Not Sure What to Add to the Pan? Choose Olive Oil

January 26th, 2022

Jar of olive oilAdding less than a tablespoon of olive oil to their diet lowers a person’s risk of death from heart disease or lung disease, as well as brain disorders and cancer, a new study found.

Choosing Olive Oil

Compared to the participants who rarely or never consumed olive oil, those who added one-half tablespoon or more to their diet daily had a 19 percent lower risk of death from heart disease data showed. They were also 17 percent less likely to die from cancer and 18 percent less likely to die from lung disease, the researchers said. It was also associated with a 29 percent lower risk of death from neurological diseases such as Alzheimer’s and Parkinson’s.

In addition, substituting 10 grams or just under one tablespoon per day of olive oil for the same amount of margarine, butter, mayonnaise, and dairy, lowered a person’s risk for early death from all causes by up to 34 percent, they said.

However, this was not the case when substituting olive oil for other vegetable oils, the researchers said.

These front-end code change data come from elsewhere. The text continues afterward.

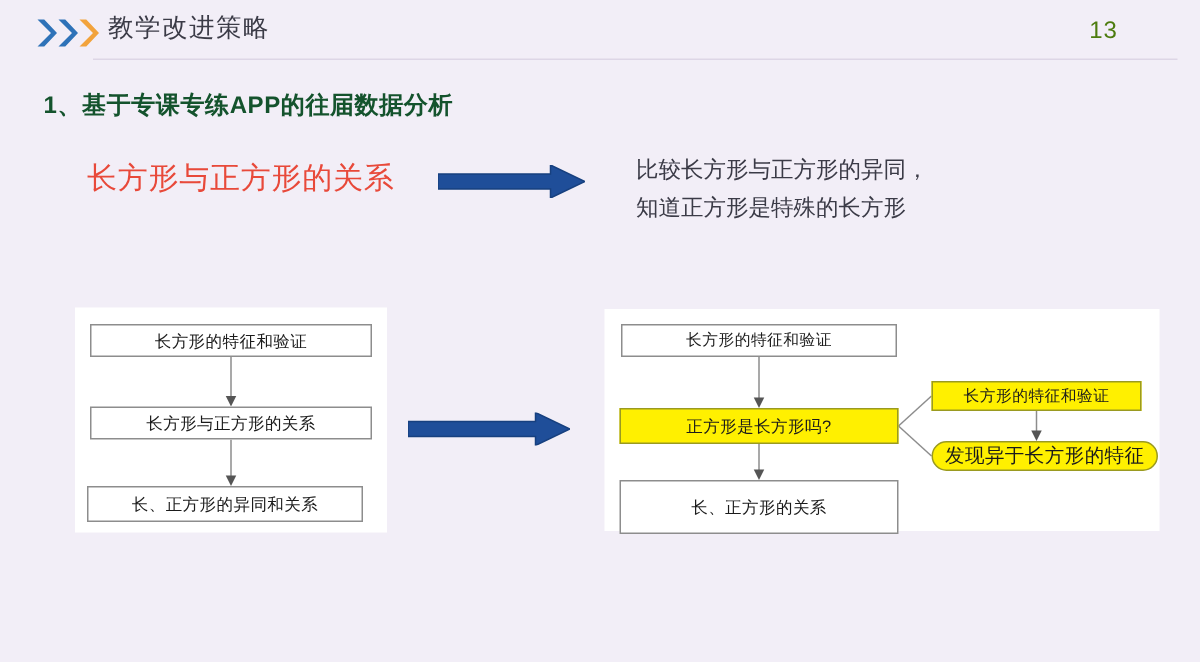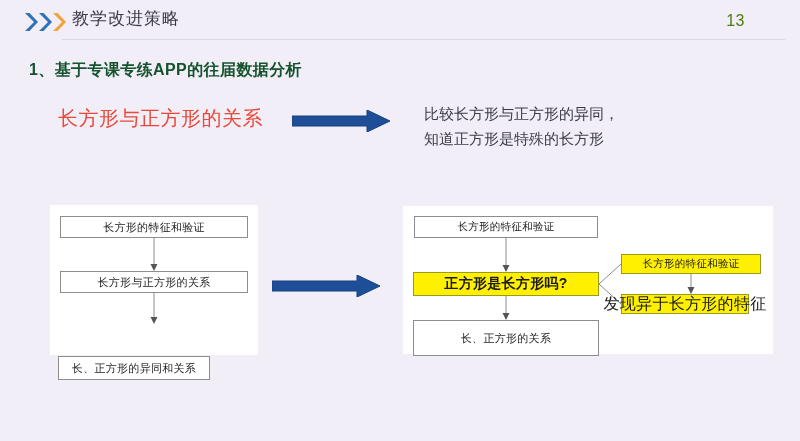--- a/index.html
+++ b/index.html
@@ -154,28 +154,28 @@
   }
   .fbox.yellow {
     background: #FFF000;
     border: 1px solid #9a9a20;
     color: #1b1b1b;
   }
 
   
   .lb1 { left: 10px;  top: 11px;  width: 188px; height: 22px; }
   .lb2 { left: 10px;  top: 66px;  width: 188px; height: 22px; }
-  .lb3 { left: 8px;   top: 119px; width: 152px; height: 24px; margin-top: 32px; }
+  .lb3 { left: 8px;   top: 119px; width: 184px; height: 24px; }
 
   
   .rb1 { left: 11px;  top: 10px;  width: 184px; height: 22px; font-size: 10.5px; }
-  .rb2 { left: 10px;  top: 66px;  width: 186px; height: 24px; font-size: 14px; font-weight: bold; }
+  .rb2 { left: 10px;  top: 66px;  width: 186px; height: 24px; font-size: 11px; }
   .rb3 { left: 10px;  top: 114px; width: 186px; height: 36px; font-size: 11px; }
   .rb4 { left: 218px; top: 48px;  width: 140px; height: 20px; font-size: 10.5px; }
-  .rb5 { left: 218px; top: 88px;  width: 128px; height: 20px; font-size: 16px; }
+  .rb5 { left: 218px; top: 88px;  width: 151px; height: 20px; font-size: 13px; border-radius: 10px; }
 
   .conn {
     position: absolute;
   }
   .conn svg { display: block; overflow: visible; }
 </style>
 </head>
 <body>
 
 <div class="slide">

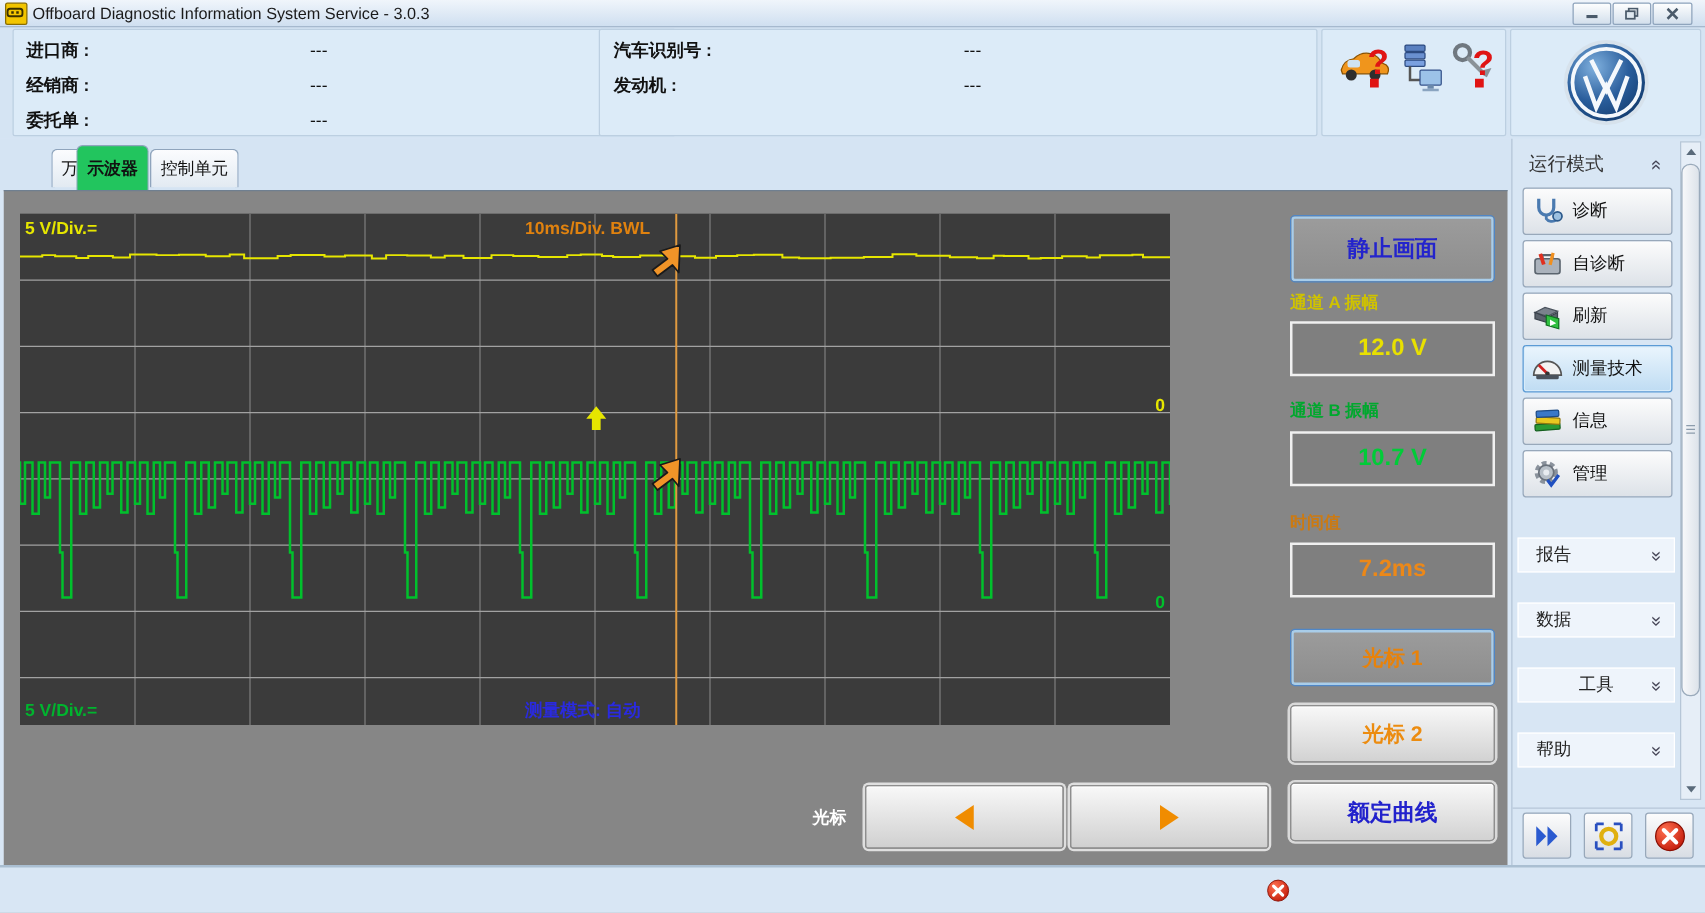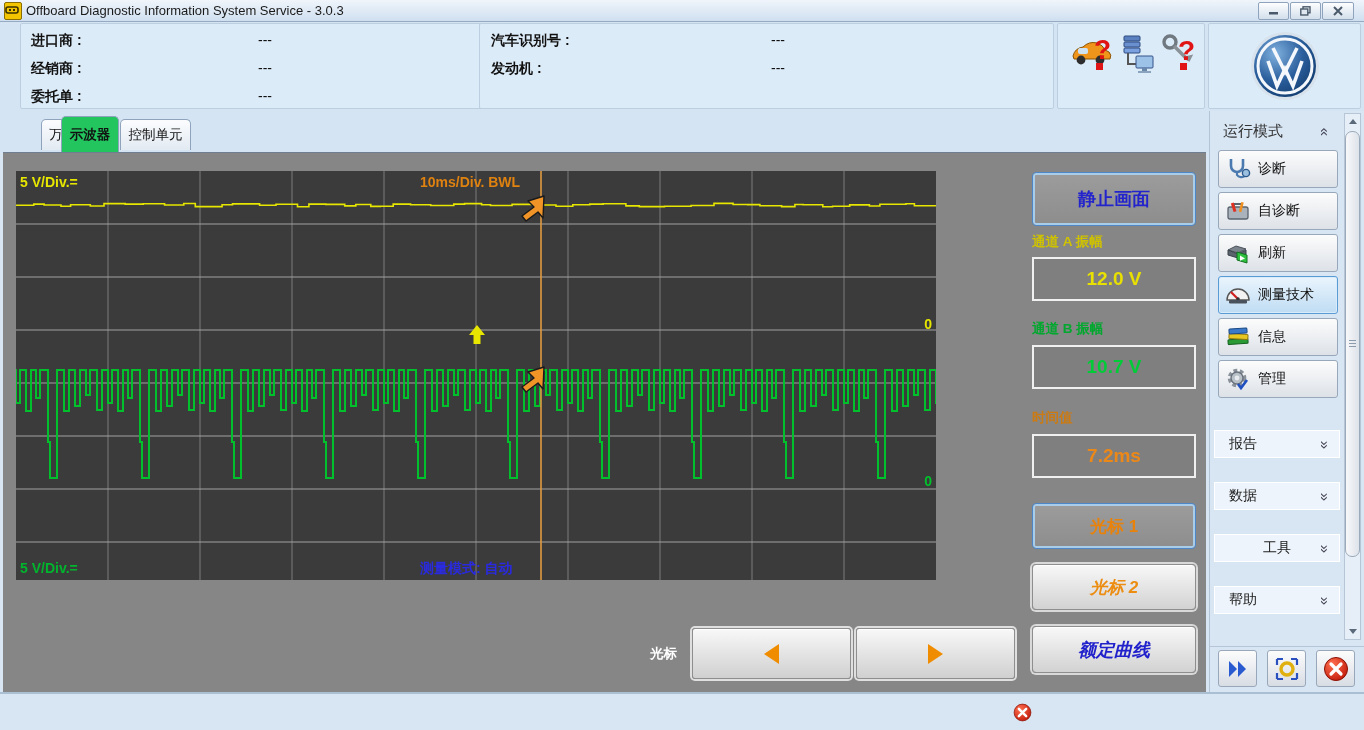--- a/index.html
+++ b/index.html
@@ -26,21 +26,21 @@
   
   .main{left:3px;top:152px;width:1203px;height:540px;background:#868686;border-top:1px solid #6f7f90;}
   .scope-wrap{left:16px;top:171px;width:920px;height:409px;background:#3b3b3b;}
   .scope-lbl{font-size:14px;font-weight:bold;white-space:nowrap;z-index:5;}
   
   .panel-btn-focus{left:1032px;width:164px;background:linear-gradient(#9c9c9c,#8d8d8d);
     border:1px solid #4f86c6;border-radius:4px;box-shadow:inset 0 0 0 2px #a9cde9;
     display:flex;align-items:center;justify-content:center;box-sizing:border-box;}
   .panel-btn-silver{left:1032px;width:164px;background:linear-gradient(#f8f8f8,#d2d2d2);
     border:1px solid #8e8e8e;border-radius:4px;box-shadow:0 0 0 2px #d9d9d9, inset 0 1px 0 #fff;
-    display:flex;align-items:center;justify-content:center;box-sizing:border-box;font-style:italic;}
+    display:flex;align-items:center;justify-content:center;box-sizing:border-box;}
   .value-box{left:1032px;width:164px;height:44px;background:#7f7f7f;border:2px solid #f0f0f0;
     display:flex;align-items:center;justify-content:center;font-weight:bold;font-size:19px;box-sizing:border-box;}
   .panel-lbl{left:1032px;font-size:13.5px;font-weight:bold;white-space:nowrap;}
   .arrow-btn{top:628px;width:159px;height:51px;background:linear-gradient(#f8f8f8,#d0d0d0);
     border:1px solid #8e8e8e;border-radius:3px;box-shadow:0 0 0 2px #dfdfdf, inset 0 1px 0 #fff;
     display:flex;align-items:center;justify-content:center;box-sizing:border-box;}
   .tri-left{width:0;height:0;border-top:10px solid transparent;border-bottom:10px solid transparent;border-right:15px solid #f08c00;}
   .tri-right{width:0;height:0;border-top:10px solid transparent;border-bottom:10px solid transparent;border-left:15px solid #f08c00;}
   
   .sidebar{left:1209px;top:111px;width:155px;height:581px;background:#d8e6f4;border-left:1px solid #b2c4d6;}
@@ -89,21 +89,21 @@
       </svg>
   </div>
   <div class="abs winbtn" style="left:1322px;width:30px;">
     <svg width="10" height="10">
         <path d="M1,1 L9,9 M9,1 L1,9" stroke="#4a5a6a" stroke-width="2"></path>
       </svg>
   </div>
 </div>
 
 <div class="abs header-band"></div>
-<div class="abs hbox" style="left:20px;width:531px;">
+<div class="abs hbox" style="left:10px;width:531px;">
   <div class="abs hrow-label" style="left:10px;top:8px;">进口商 :</div>
   <div class="abs hrow-value" style="left:237px;top:8px;">---</div>
   <div class="abs hrow-label" style="left:10px;top:36px;">经销商 :</div>
   <div class="abs hrow-value" style="left:237px;top:36px;">---</div>
   <div class="abs hrow-label" style="left:10px;top:64px;">委托单 :</div>
   <div class="abs hrow-value" style="left:237px;top:64px;">---</div>
 </div>
 <div class="abs hbox" style="left:479px;width:575px;">
   <div class="abs hrow-label" style="left:11px;top:8px;">汽车识别号 :</div>
   <div class="abs hrow-value" style="left:291px;top:8px;">---</div>

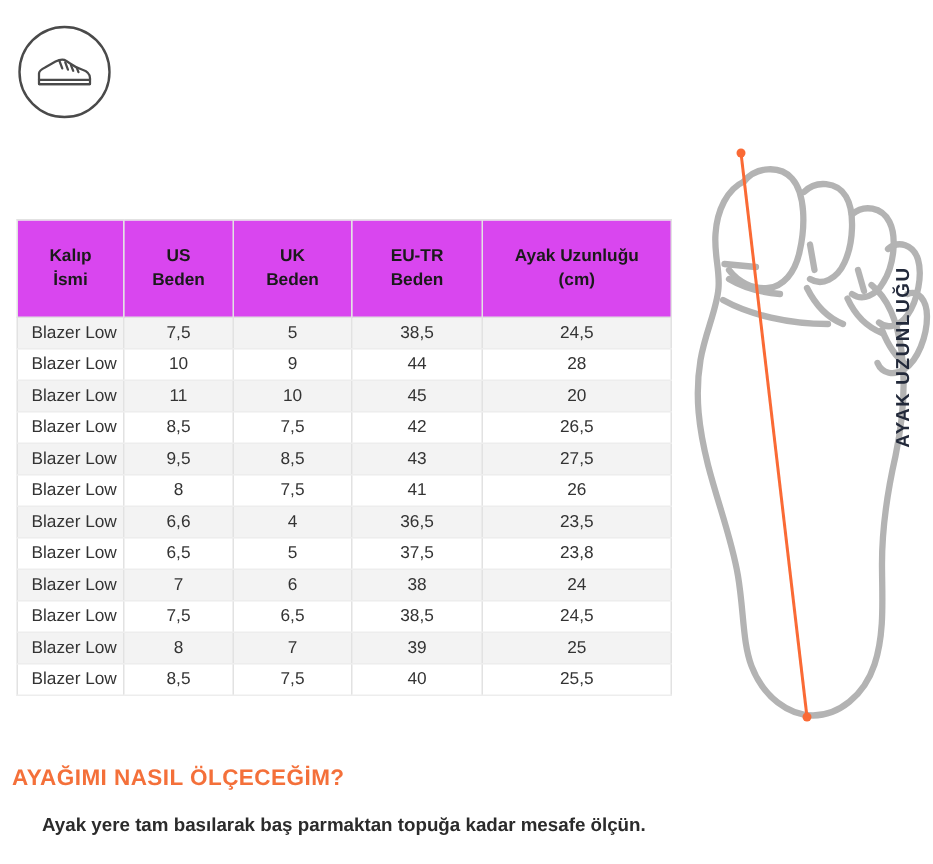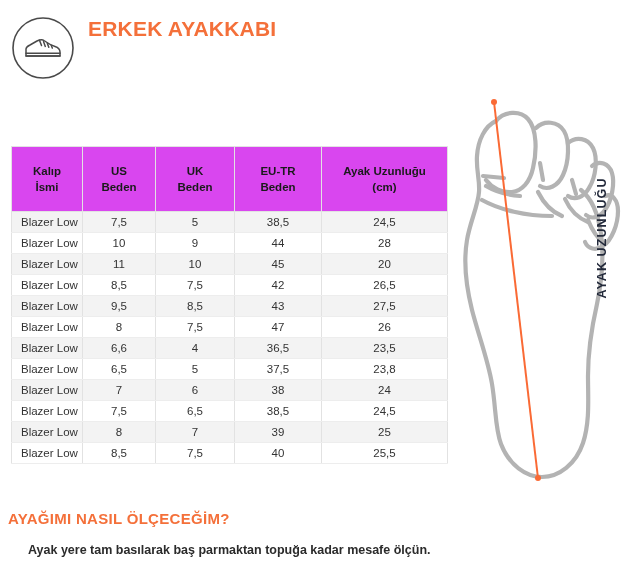--- a/index.html
+++ b/index.html
@@ -169,21 +169,20 @@
         <line x1="28.5" y1="24.2" x2="30.5" y2="29.6"></line>
         <line x1="32.5" y1="25.6" x2="34.3" y2="30.4"></line>
         <line x1="36.3" y1="27.4" x2="37.8" y2="31.2"></line>
         <line x1="40.2" y1="29.3" x2="41.3" y2="32.1"></line>
         <path d="M15 40 L49 40"></path>
       </g>
     </svg>
   </div>
 
   <div id="title-block">
-    <div id="page-title">ERKEK AYAKKABI</div>
   </div>
 </div>
 
 <div id="size-table-wrap">
   <table class="size-table">
     <colgroup>
       <col class="col-mold">
         <col class="col-us">
         <col class="col-uk">
         <col class="col-eu">
@@ -246,21 +245,21 @@
           <td class="mold-cell">Blazer Low</td>
           <td>9,5</td>
           <td>8,5</td>
           <td>43</td>
           <td>27,5</td>
         </tr>
         <tr>
           <td class="mold-cell">Blazer Low</td>
           <td>8</td>
           <td>7,5</td>
-          <td>47</td>
+          <td>41</td>
           <td>26</td>
         </tr>
         <tr>
           <td class="mold-cell">Blazer Low</td>
           <td>6,6</td>
           <td>4</td>
           <td>36,5</td>
           <td>23,5</td>
         </tr>
         <tr>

Using participants from the Nurses’ Health Study and the Health Professionals Follow-Up Study (two ongoing assessments of adults in the United States) the team analyzed data for 60,582 women and 31,801 men over a 28 year period.

Participants’ diets were assessed by a questionnaire every four years, and they were asked how often on average they consumed specific foods and types of fats and oils, as well as what brand or types of oils they used for cooking and eating.

Consumption of other vegetable oils was calculated based on the participants reported oil brand and type of fat used for cooking at home. The intake of dairy and other fats and nutrients was also measured they said.

Olive oil consumption increased from an average of 1.6 grams per day at the start of the study period in 1990, to about four grams per day, or about one-third of a tablespoon in 2010, the data showed. Over the same period margarine consumption dropped to about four grams per day from about 12 grams per day, or nearly one tablespoon while the intake of other fats remained stable, the researchers said.        

Those with higher olive oil consumption tended to be more physically active, were less likely to smoke and had a greater consumption of fruits and vegetables compared to those with lower intake, the data showed.

All participants were free of cardiovascular disease or cancer at the beginning of the study.

This is the first long-term observational study on olive oil consumption and mortality in the U.S. 

The study was published by the “Journal of The American College of Cardiology.”

Health Benefits of Olive Oil

Incorporating more olive oil into your dishes can potentially help your health:

  • Brain health: Olive oil appears to prevent mild cognitive impairment.
  • Cancer prevention: Several studies have shown a reduced risk of cancer for those eating a diet high in olive oil. The best evidence was for the prevention of breast cancer and for cancers of the digestive system. Olive oil contains antioxidants that could be protective against some cancers.
  • Diabetes prevention
  • Heart health: Olive oil is a monounsaturated fatty acid (MUFA). Researchers have found that MUFAs lower total cholesterol and LDL, the “bad” cholesterol. The polyphenols in olive oil could be responsible for this effect.  
  • Vascular health: One study found that olive oil has a positive effect on the vascular system, which includes the blood vessels that carry blood through the body.
  • Who says food can’t be tasty and healthy?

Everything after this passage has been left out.